First, I decided I could care less what anyone thinks about me. I mentioned this to my study group this week and they were rather surprised as who does this?! Me! I really do not give a flying you know what about what anyone thinks of me. I live my life according to the Golden Rule, the Ten Commandments, and my heart knowledge. I stand regularly in my truth and those who find that intimidating has fallen away.
Second, I know my heart. I regularly listen to my Higher Self and understand what is right for me. This is a practice and I'm still in the learning phase. I am tapped in and so far, have not been steered wrong. My dear friend Maureen St. Germain is a great teacher on this subject, check her out and her books. She's amazing.

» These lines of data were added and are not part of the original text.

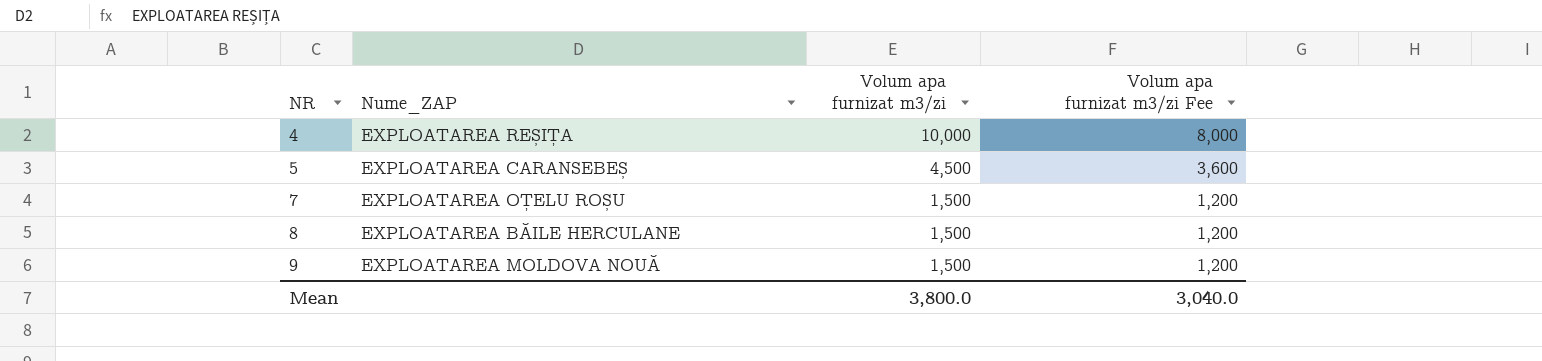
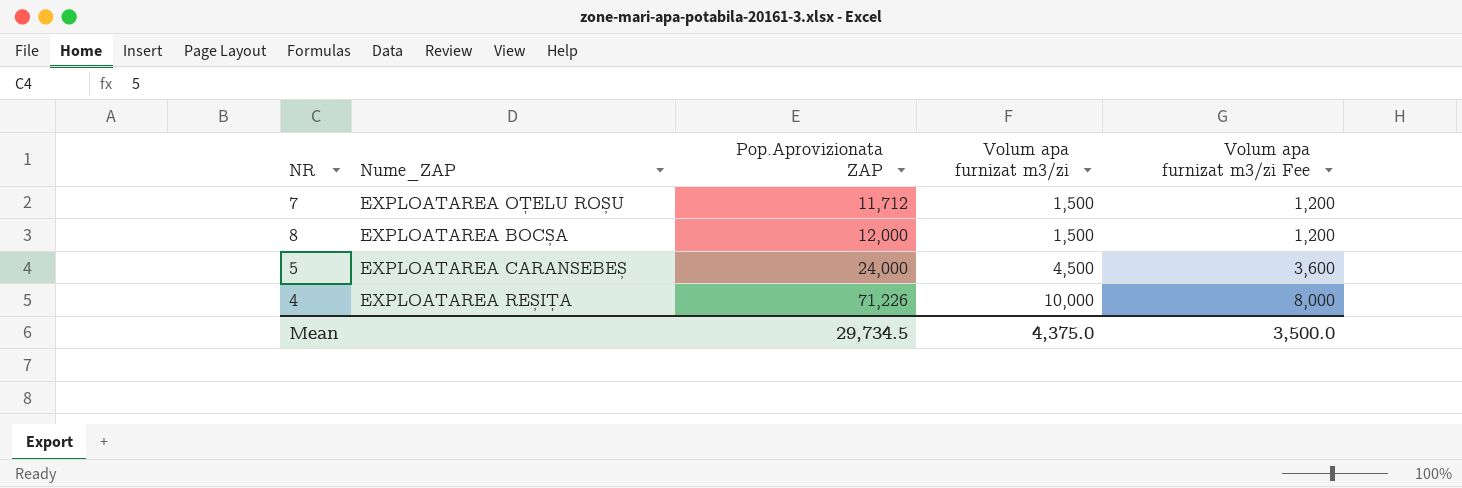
row order: NR ascending -> Pop.Aprovizionata ZAP ascending
column Pop.Aprovizionata ZAP | position: none -> 3
row 9: EXPLOATAREA MOLDOVA NOUĂ | 1,500 | 1,200 -> none
8 | Nume_ZAP: EXPLOATAREA BĂILE HERCULANE -> EXPLOATAREA BOCȘA
Mean | Volum apa furnizat m3/zi: 3,800.0 -> 4,375.0
Mean | Volum apa furnizat m3/zi Fee: 3,040.0 -> 3,500.0

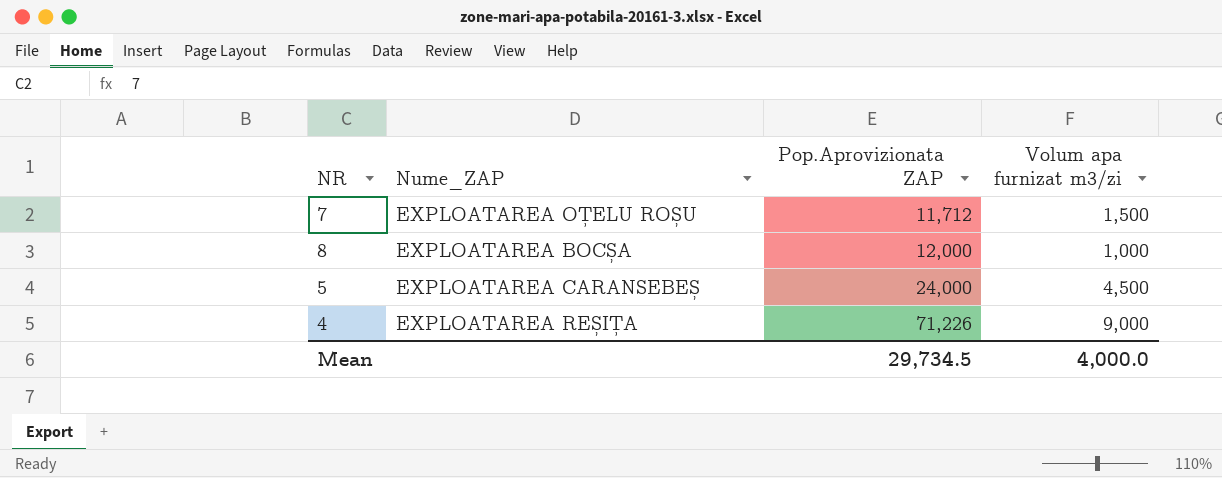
column Volum apa furnizat m3/zi Fee | formula: [Volum apa furnizat m3/zi] * 0.8 -> none
8 | Volum apa furnizat m3/zi: 1,500 -> 1,000
4 | Volum apa furnizat m3/zi: 10,000 -> 9,000
Mean | Volum apa furnizat m3/zi: 4,375.0 -> 4,000.0

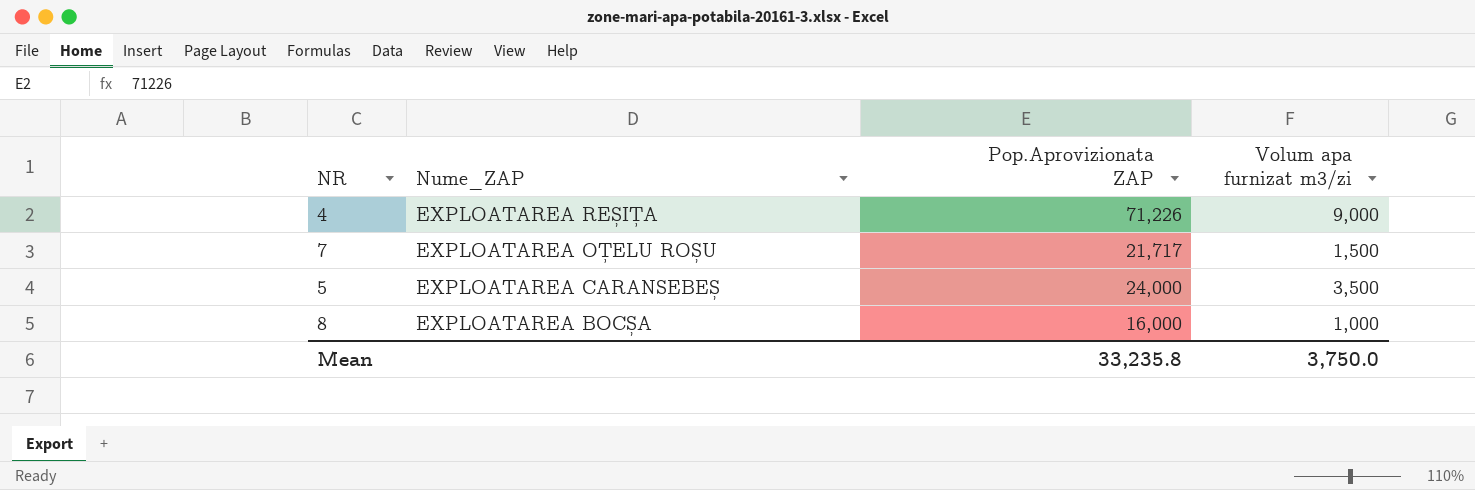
row order: Pop.Aprovizionata ZAP ascending -> Nume_ZAP descending
7 | Pop.Aprovizionata ZAP: 11,712 -> 21,717
5 | Volum apa furnizat m3/zi: 4,500 -> 3,500
8 | Pop.Aprovizionata ZAP: 12,000 -> 16,000
Mean | Pop.Aprovizionata ZAP: 29,734.5 -> 33,235.8
Mean | Volum apa furnizat m3/zi: 4,000.0 -> 3,750.0

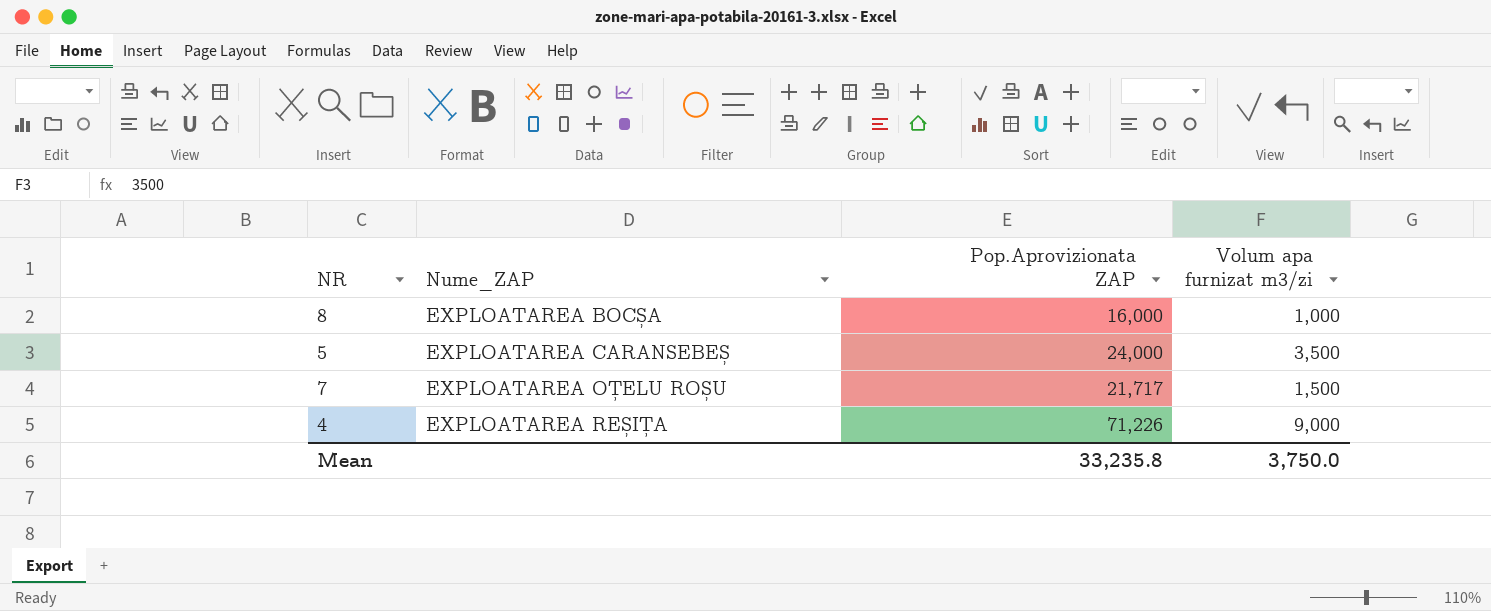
row order: Nume_ZAP descending -> Nume_ZAP ascending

Third, I have gained the wisdom to find my inner peace. I know that everything that happens is for a reason, and I count my blessings daily. What seemed like the end of the world two years ago, turned into a blessing of unimagined proportions. No, I'm still sad about the way that "thing" worked out but see the blessing and have moved on. I was on a Facebook Live Zoom call the other day, looked at the participants in the group and realized that that one person, acting as a conduit for the universe, brought all those people into my life. These participants were all over the world, of various ages and backgrounds. I would never have ever been in that group but for this one blessing. Crazy, but a wonderful crazy all the same.
So back to Mother's Day and my own mother. I owe her so much, love her and miss her desperately. Over the last few years, I have wished over and over that she was still here. My grandmother as well. Nannie has been gone for thirty years, but I still miss her and her words of wisdom. Knowing what I know now about her life through my genealogy studies, I have so many unanswered questions. Therefore, Mother's Day is not just about giving birth, but the nurturing, imparting of wisdom and being a friend to the most important people in a mother's life. Through this journey of the last two years, I believe my one and only has discovered I'm more than just Mom, but a human being with feelings, fears, courage and tenacity. I know she's followed my journey with an open mind and heart and has taken to heart these blogs. I just hope she doesn't make my mistakes, learned from what I've done right and has been encouraged on her own journey. I pray that mother's prayer for health, safety and peace of mind. So onward and upward to all my mom friends, and Happy Mother's Day!